E-rickshaws and e-carts

  • A purchase incentive of Rs 30,000 per vehicle for purchase of one e-rickshaw and e-cart. Additionally, interest subsidy of 5 per cent on loans on vehicles with advanced battery. 

Buses:

  • Conversion of 50 per cent of all new stage carriage buses (all public transport vehicles with 15 seats or more) by 2022. 

Goods carriers:

  • A purchase incentive of Rs 30,000 per vehicle for the first 10,000 e-carriers (applicable on advanced battery vehicles). Interest subsidy of 5 per cent on loans etc.

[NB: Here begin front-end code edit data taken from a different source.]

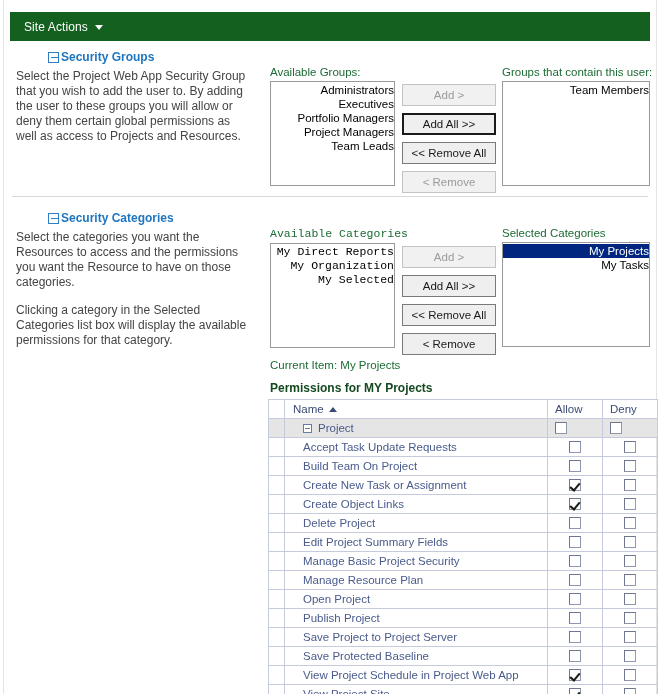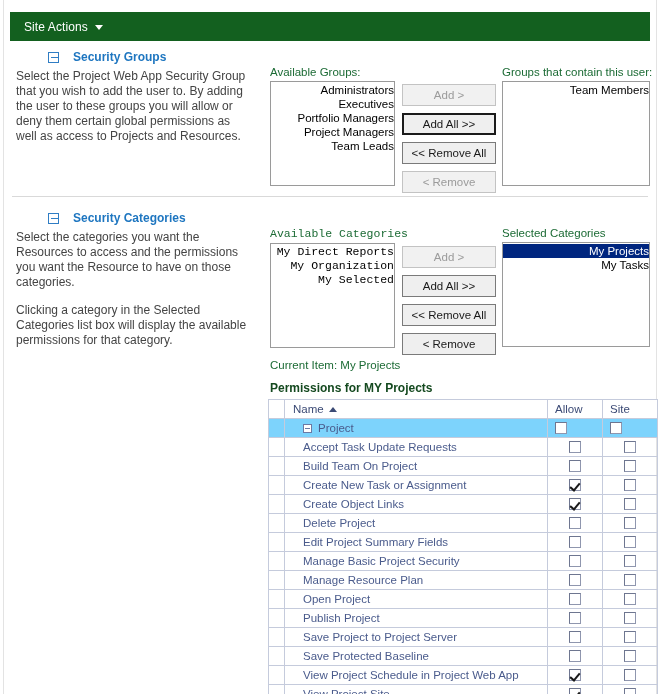"Security Groups" .sect-head { gap: 14px -> 2px }
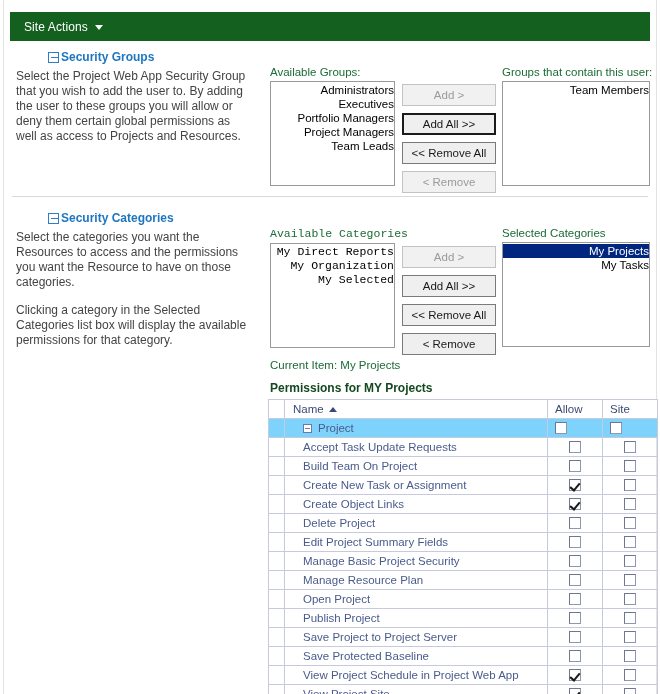"Site" th.c-deny { text: Site -> Deny }
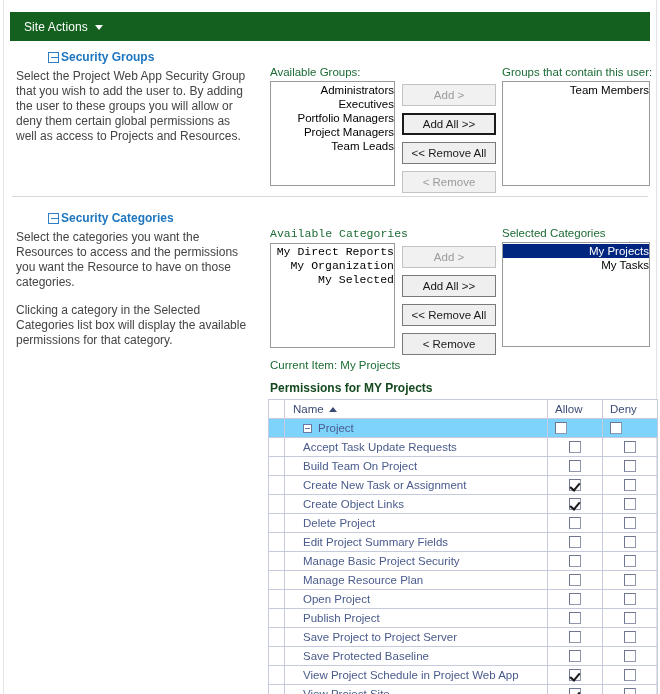"Project" table.perm tr.grouprow td { background: #7dd3fc -> #e5e5e5 }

Registered e-carrier owner to get Rs 7,500 for scrapping old IC vehicles. 

Four-wheelers:

  • A purchase incentive of Rs 10,000 per kWh of battery capacity (advanced battery), and maximum incentive of Rs 1,50,000 per vehicle shall be provided to the first 1,000 e-four wheelers. 

Applicable to all vehicle segments:

  • Complete removal of road tax and registration fee for all battery electric vehicles.
  • For swappable technology – if battery is not sold along with vehicle, then 50 per cent purchase incentive shall be provided to vehicle owner and the remaining 50 per cent shall be provided to the energy operator.